Илья Потапыч Копыла был человек старого закала, до конца возлюбивший «твердое о благочестии стояние». Чудеса иноземных искусств и наук не прельщали его. «Вся сия суть знамения антихристова пришествия, начало болезням, — говаривал он. — Нас, овец Христовых, софистиками вашими не премудряйте: некогда нам философства вашего слушать — уже кончина века приходит, и суд Божий стоит при дверях. Какое приобщение света к тьме или какое соединение Велиару со Христом, — так же и поганому латынству с нашим православным христианством?»
«В Европии, — по словам Копылы, — третьей части земли, части Ноева сына, Яфета, люди живут величавые, гордые, обманчивые и храбрые во бранях, к похотям же телесным и ко всяким сластям слабые; все творят по своей воле; к учению искательны, к мудростям и всяким наукам тщательны; от благочестия же заблудились и, по наущению дьявольскому в различные ереси рассеялись, так что ныне во всей вселенной одна лишь русская земля в благочестии стоит неподвижно и, хотя к наукам словесным не очень прилежит, в высокоумных мудроплетениях софистических не изощряется, зато здравую веру содержит неблазненно. Люди же в ней сановиты, брадаты и платьем пристойным одеяны; Божии церкви святым именем украшаются; и подобной той земле и благолепнее во всей Европии не обретается».

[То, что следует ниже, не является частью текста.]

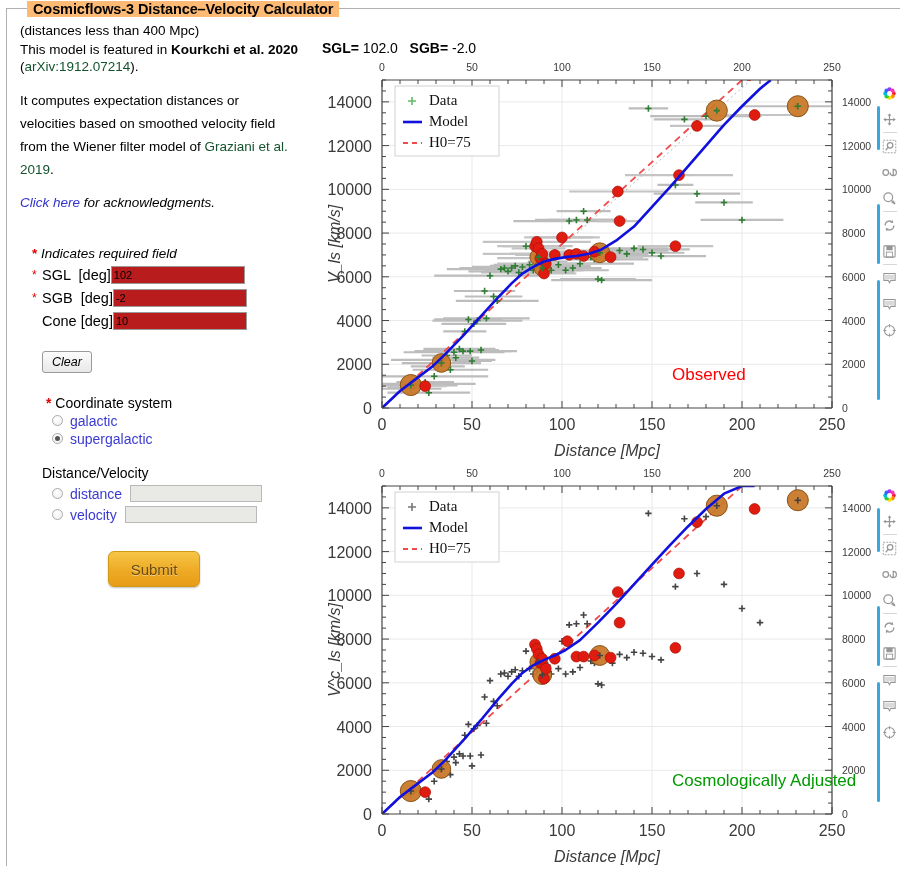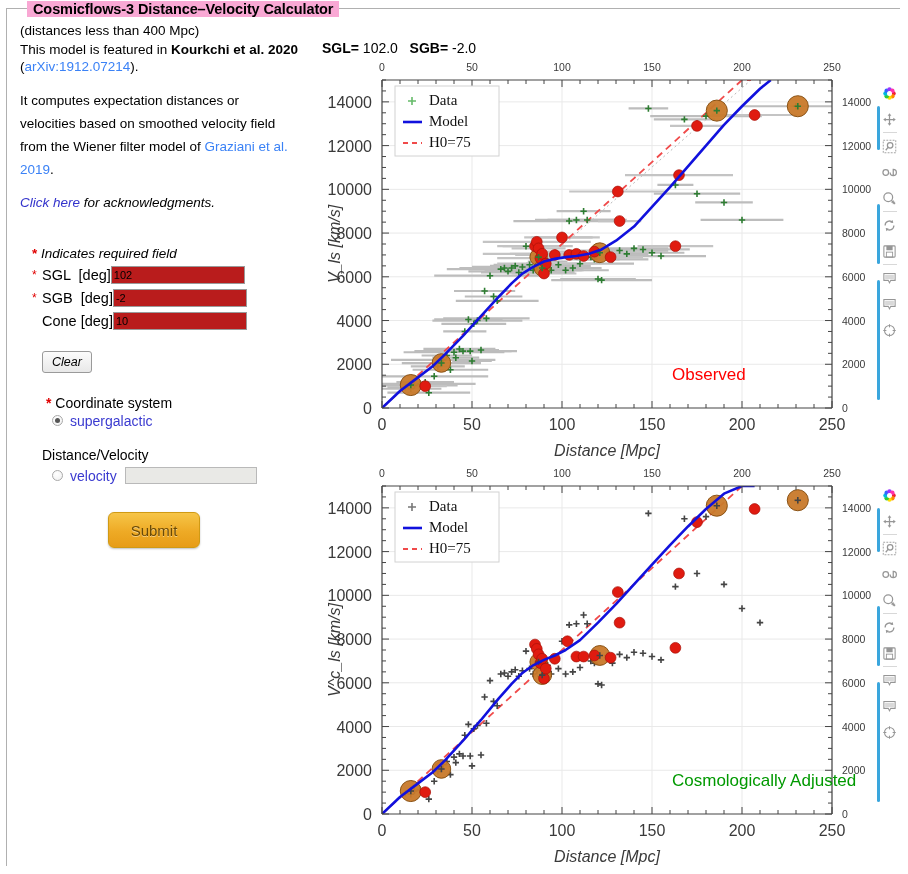--- a/index.html
+++ b/index.html
@@ -15,7 +15,7 @@
     box-sizing:border-box;
   }
   .frame-legend{
-    position:absolute;left:20px;top:0px;background:#f9a8d4;padding:0 6px;
+    position:absolute;left:20px;top:0px;background:#fdba74;padding:0 6px;
     font-size:14.5px;font-weight:bold;letter-spacing:-0.1px;white-space:nowrap;
     transform:translateY(-50%);
   }

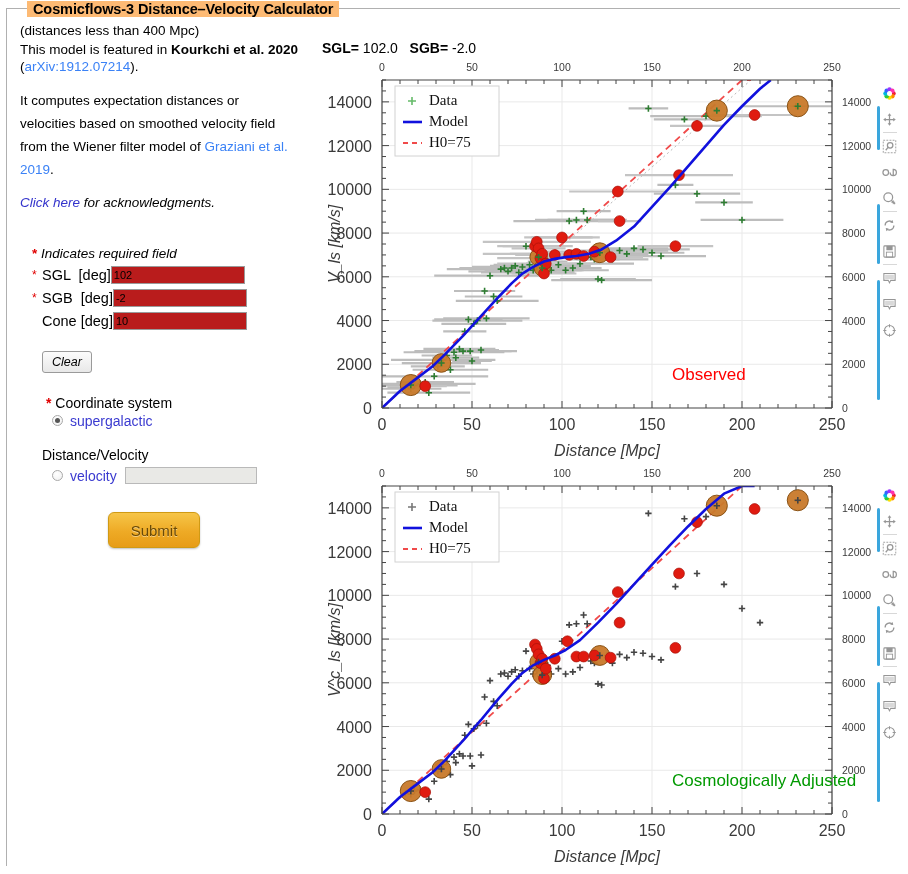--- a/index.html
+++ b/index.html
@@ -24,7 +24,7 @@
   .sub{font-size:13.5px;line-height:17px;}
   .para{font-size:13.5px;line-height:17px;margin-top:2px;text-align:justify;}
   .para b{font-weight:bold;}
-  a.lnk{color:#3b82f6;text-decoration:none;}
+  a.lnk{color:#14532d;text-decoration:none;}
   .para2{font-size:13.5px;line-height:23px;margin-top:14px;}
   .ack{font-size:13.5px;font-style:italic;margin-top:14px;}
   .ack a{color:#3333cc;text-decoration:none;font-style:italic;}

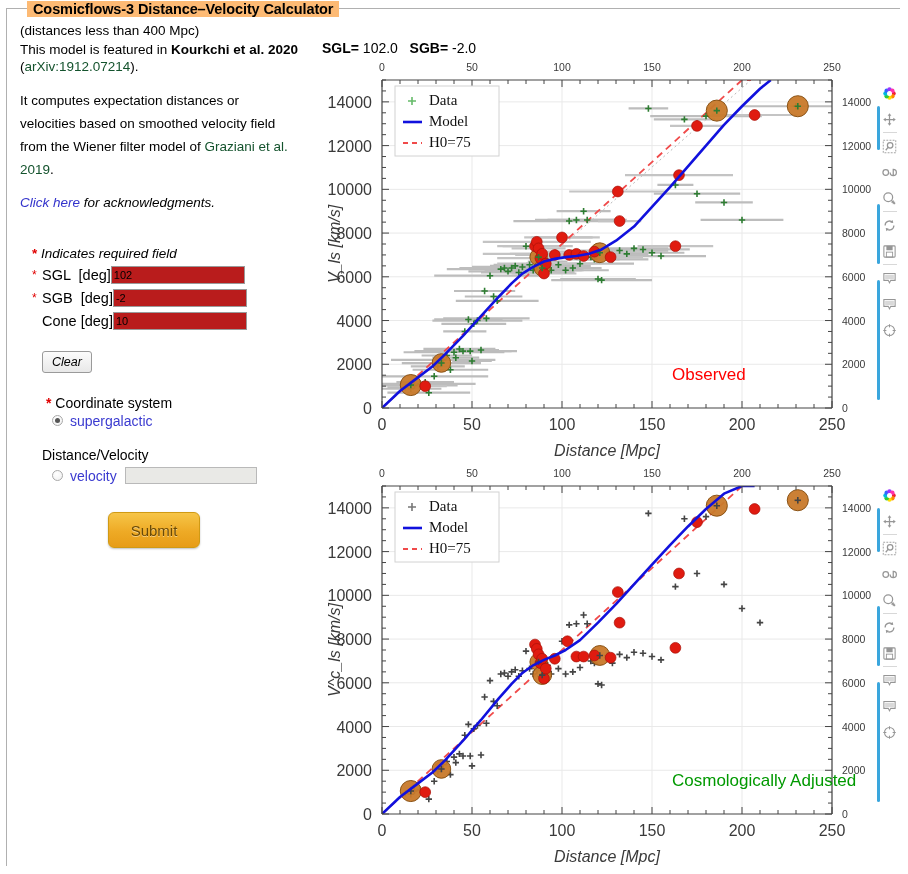--- a/index.html
+++ b/index.html
@@ -139,6 +139,10 @@
   <div class="grp-title">
     <span class="star">*</span>
     <span>Coordinate system</span>
+  </div>
+  <div class="radiorow">
+    <span class="radio"></span>
+    <span class="rlabel">galactic</span>
   </div>
   <div class="radiorow">
     <span class="radio on"></span>

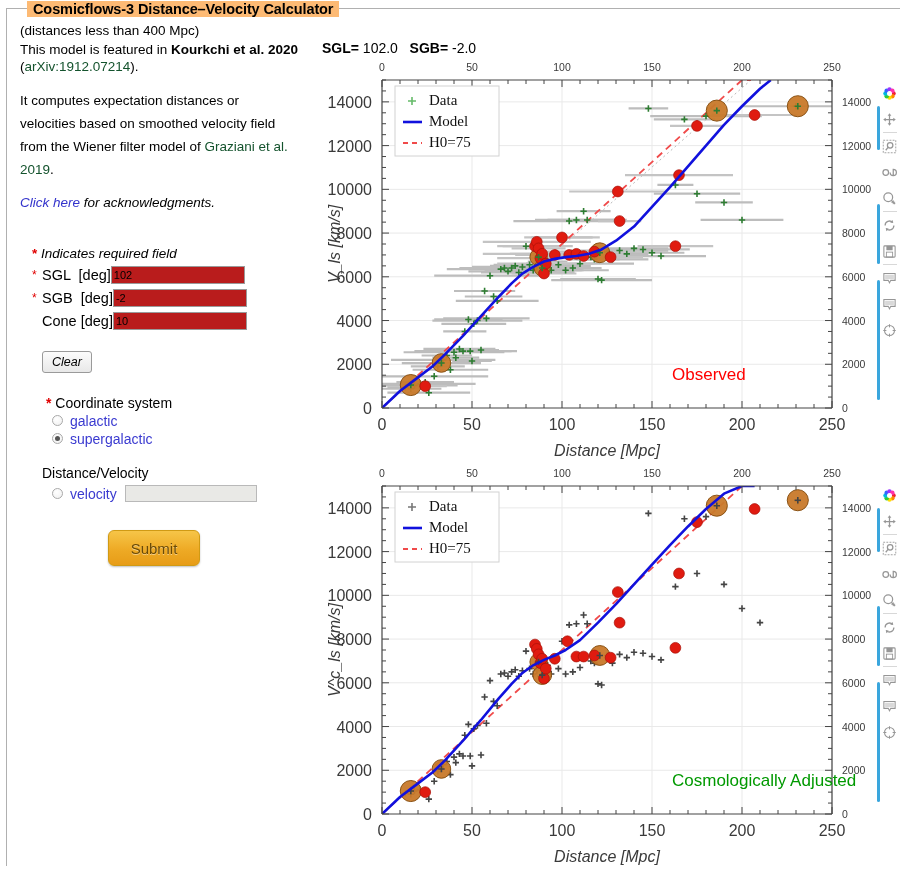--- a/index.html
+++ b/index.html
@@ -150,6 +150,11 @@
   </div>
 
   <div class="grp-title2">Distance/Velocity</div>
+  <div class="dvrow">
+    <span class="radio"></span>
+    <span class="rlabel">distance</span>
+    <span class="dvinput"></span>
+  </div>
   <div class="dvrow">
     <span class="radio"></span>
     <span class="rlabel">velocity</span>

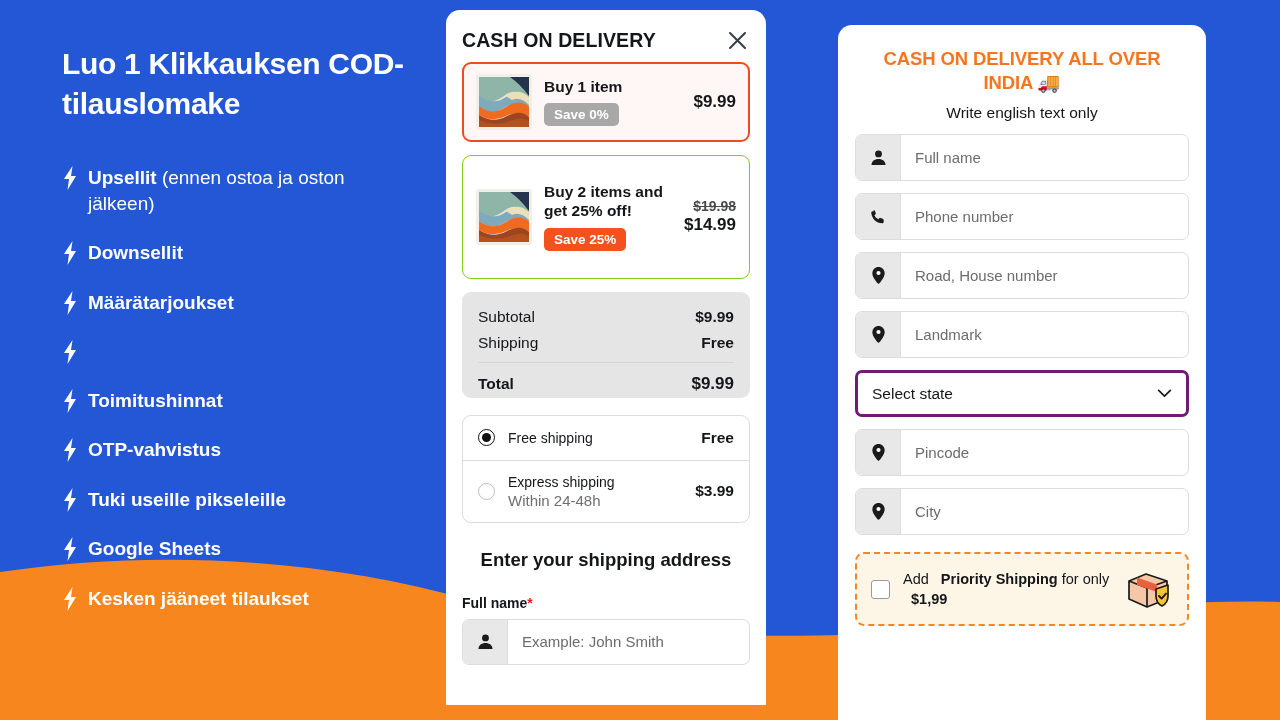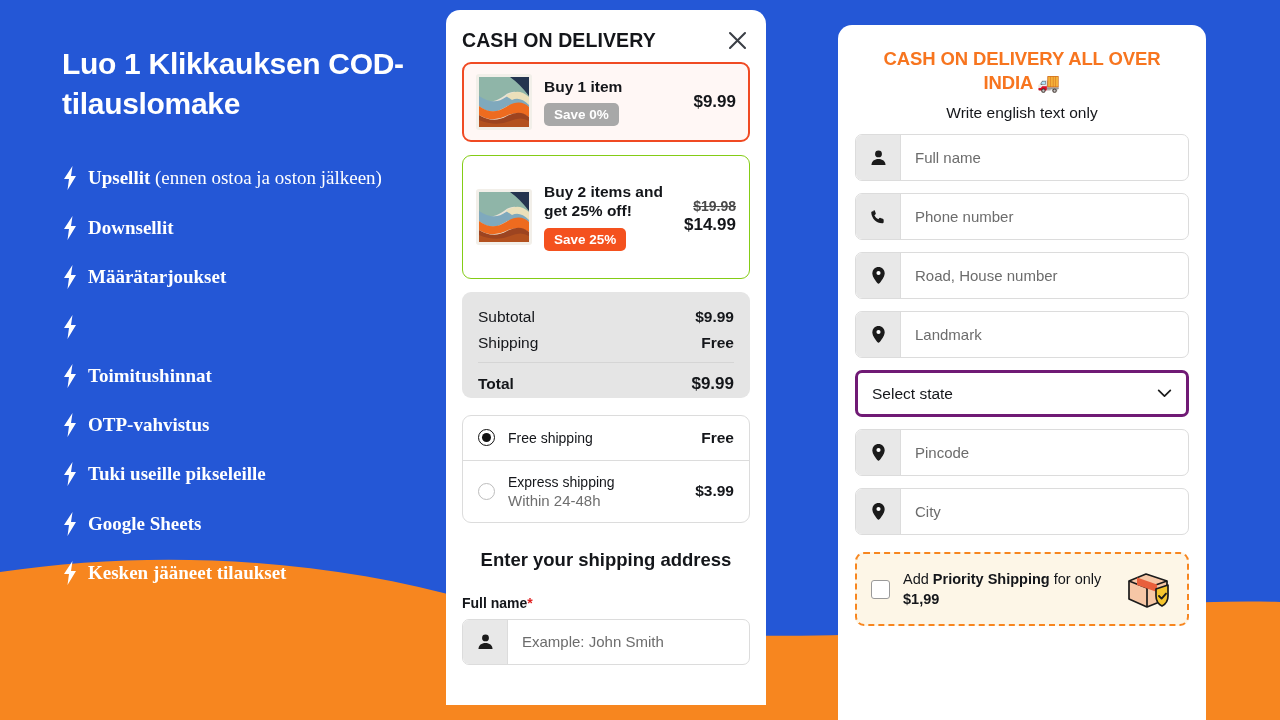--- a/index.html
+++ b/index.html
@@ -34,7 +34,7 @@
     letter-spacing: -0.3px;
     max-width: 350px;
   }
-  #feature-list { margin-top: 42px; font-family: Liberation Serif, serif; }
+  #feature-list { margin-top: 42px; }
   .feature-row {
     display: flex;
     align-items: flex-start;

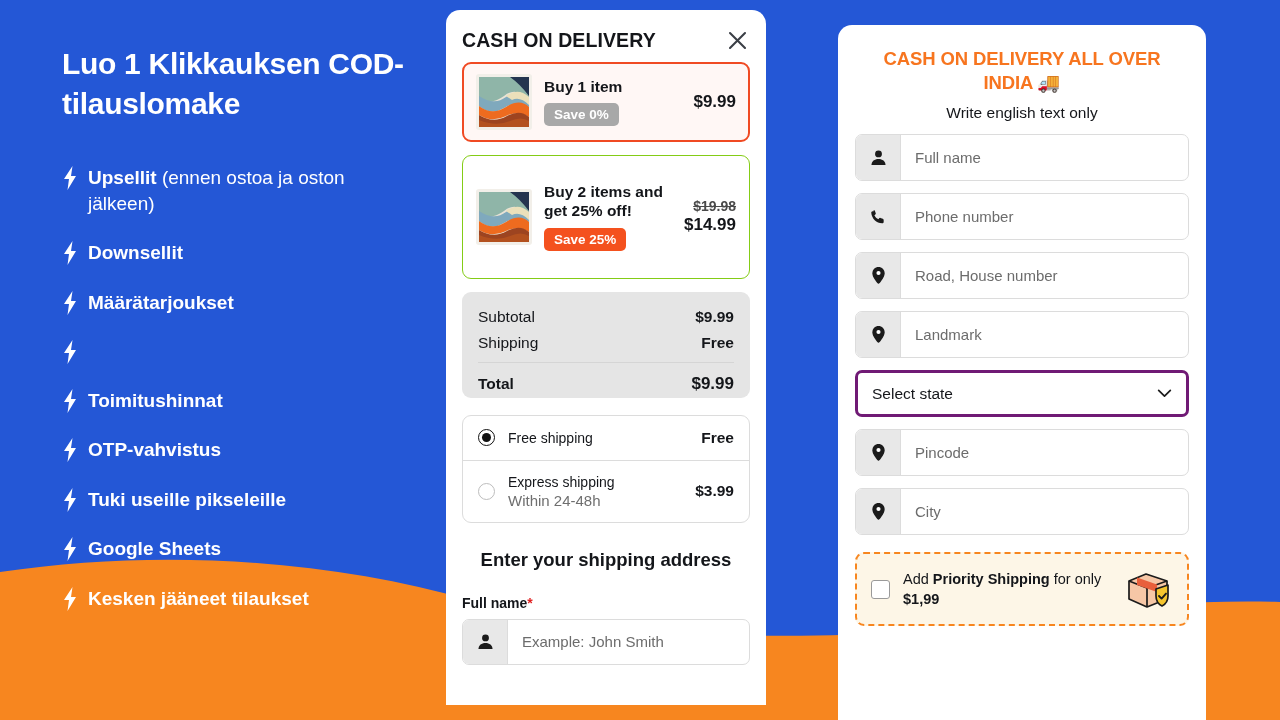--- a/index.html
+++ b/index.html
@@ -306,7 +306,7 @@
     color: #14161a;
     line-height: 1.38;
   }
-  #priority-text b { font-weight: bold; }
+  #priority-text b { font-weight: bold; margin-left: 8px; }
   .pkg-icon { flex: 0 0 auto; width: 50px; height: 44px; }
 </style>
 </head>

В сыне углицкой просвирни, Евтихии Паисеевиче Гагаре, чужие земли возбуждали не меньшее любопытство, чем в Федьке Жареном. Вольнодумствам товарища, в которых чувствовал Евтихий больше хвастовства и удали, чем действительного безбожия, не придавал он значения. Но и спокойного презрения Ильи Потапыча ко всему иноземному не разделял. После всего, что видел и слышал он в чужих краях, не удовлетворяли его Измарагды, Златоструи, Торжественники, которые заключали весь круг человеческих знаний в таких вопросах и ответах: «Отгадай, философ, курица ли от яйца, или яйцо от курицы? — Кто родился прежде Адама с бородою? — Козел. — Какое есть первое ремесло? — Швечество, ибо Адам и Ева сшили себе одежду из листьев древесных. — Что есть, четыре орла одно яйцо снесли? — Четыре евангелиста написали св. Евангелие. — Что держит землю? — Вода высокая. — Что держит воду? — Камень великий. — Что держит камень? — Восемь больших золотых китов да тридцать меньших на озере Тивериадском».